■ Work to be completed ■
For the string "dedicated", state the number of lines in the data that contain it, and nothing else.

[Source data — start]

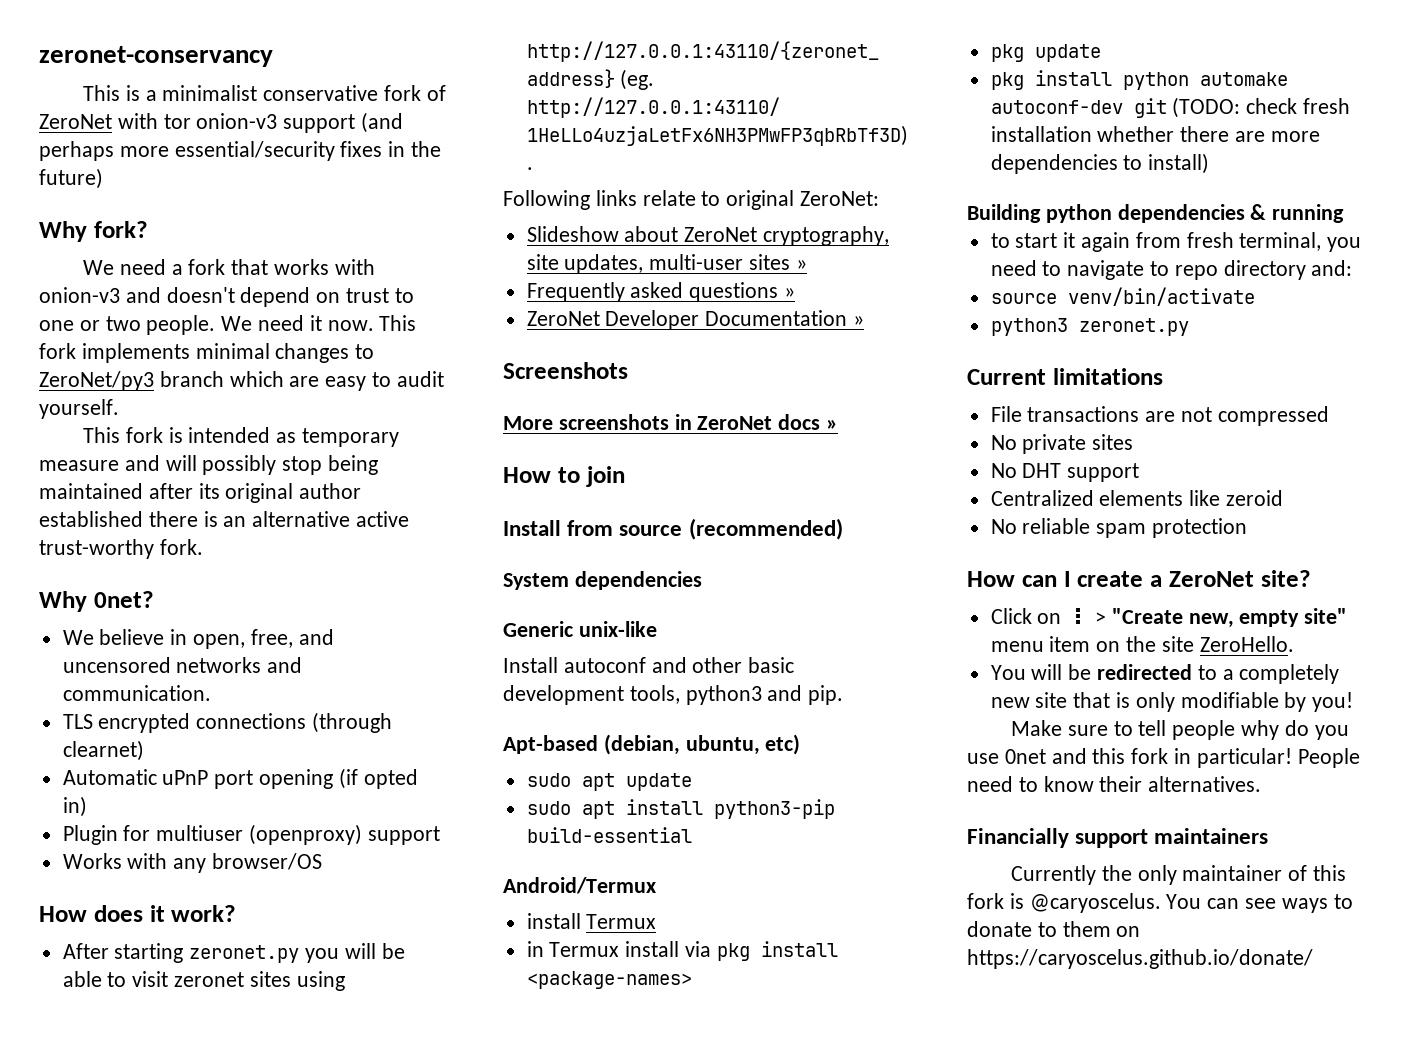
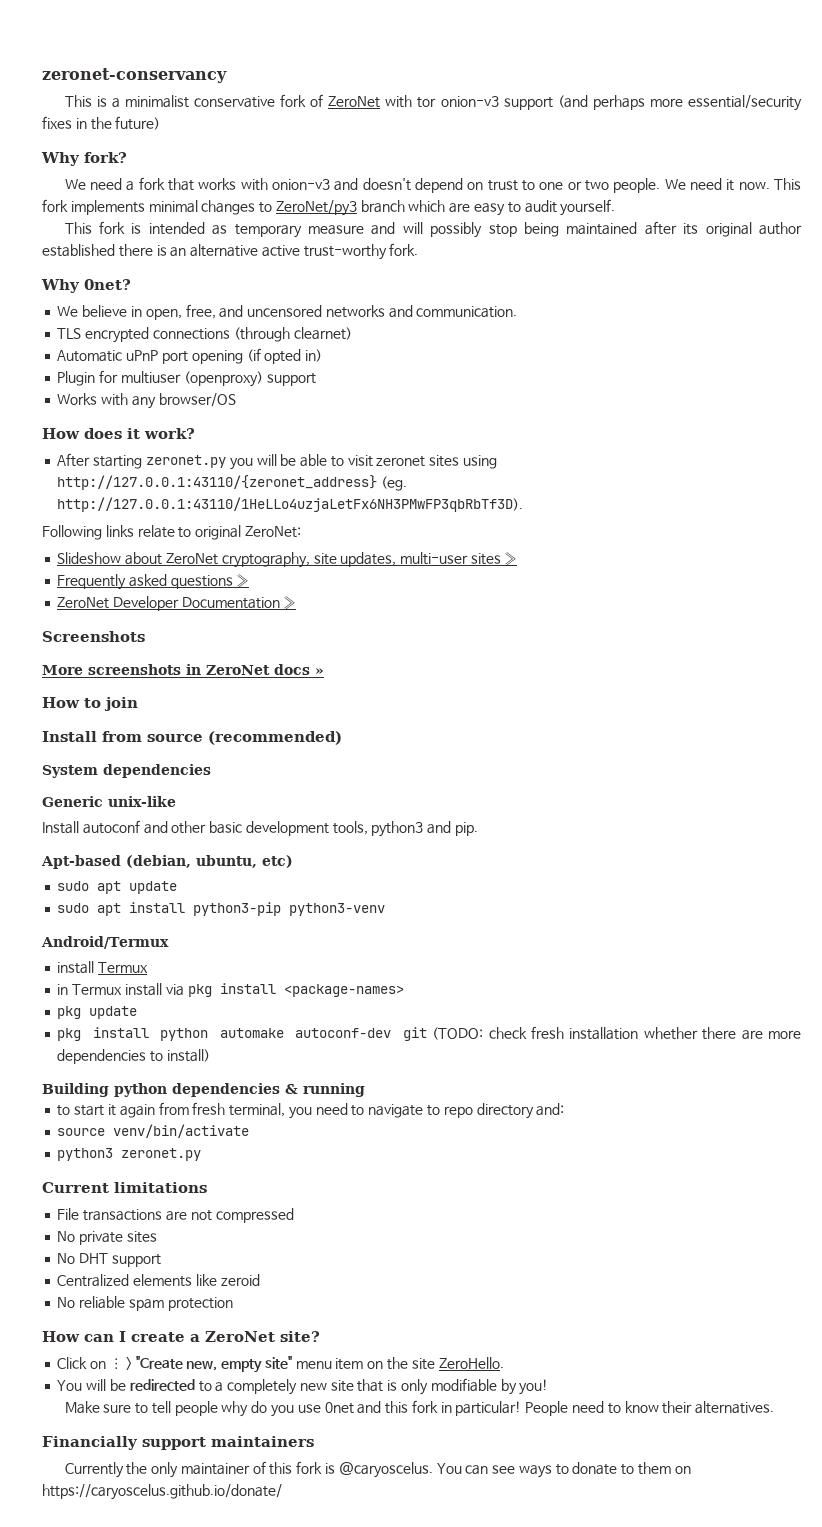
[526,827,692,843] build-essential -> [289,903,386,916] python3-venv

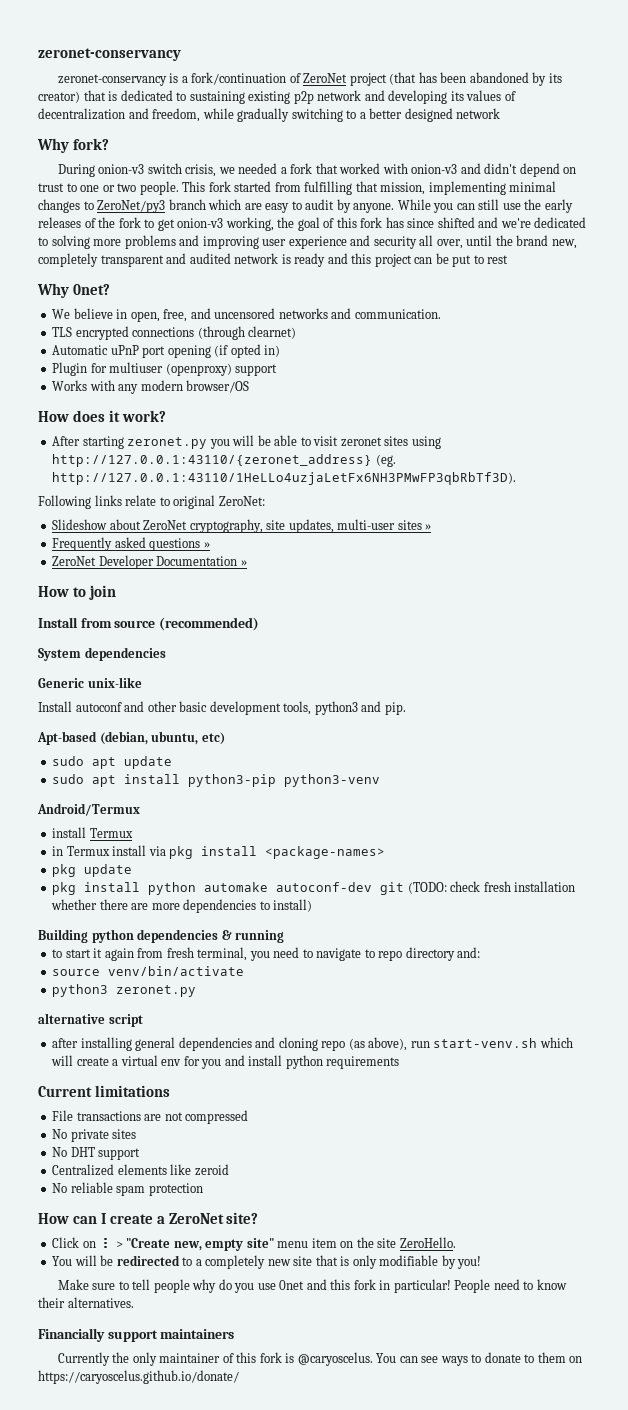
[64,95,92,107] This -> [57,74,167,86] zeronet-conservancy
[124,94,802,111] [42,116,161,130] [41,152,127,166] [64,178,122,190] minimalist conservative fork of ZeroNet with tor onion-v3 support (and perhaps more essential/security fixes in the future) // Why fork? // We need -> [191,72,562,86] [38,90,516,104] [38,108,501,122] [37,138,109,153] [57,163,278,177] fork/continuation of ZeroNet project (that has been abandoned by its creator) that is dedicated to sustaining existing p2p network and developing its values of decentralization and freedom, while gradually switching to a better designed network // Why fork? // During onion-v3 switch crisis, we needed
[198,178,237,190] works -> [339,163,381,174] worked
[362,178,411,191] doesn't -> [484,163,518,174] didn't
[664,178,801,191] [42,199,145,215] We need it now. This fork implements -> [182,181,506,195] This fork started from fulfilling that mission, implementing
[560,199,616,216] [64,221,802,238] [42,243,419,260] yourself. // This fork is intended as temporary measure and will possibly stop being maintained after its original author established there is an alternative active trust-worthy fork. -> [336,199,573,213] [38,217,587,231] [38,235,577,249] [38,253,509,267] by anyone. While you can still use the early releases of the fork to get onion-v3 working, the goal of this fork has since shifted and we're dedicated to solving more problems and improving user experience and security all over, until the brand new, completely transparent and audited network is ready and this project can be put to rest
(156, 402) none -> [140,380,183,391] modern
[42,631,145,642] [42,664,324,675] // Screenshots // More screenshots in ZeroNet docs » -> (247, 563) none
(202, 1154) none -> [38,1013,143,1027] [52,1037,573,1051] [51,1055,400,1069] // alternative script // after installing general dependencies and cloning repo (as above), run start-venv.sh which will create a virtual env for you and install python requirements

[Source data — finish]

■ Task response ■
2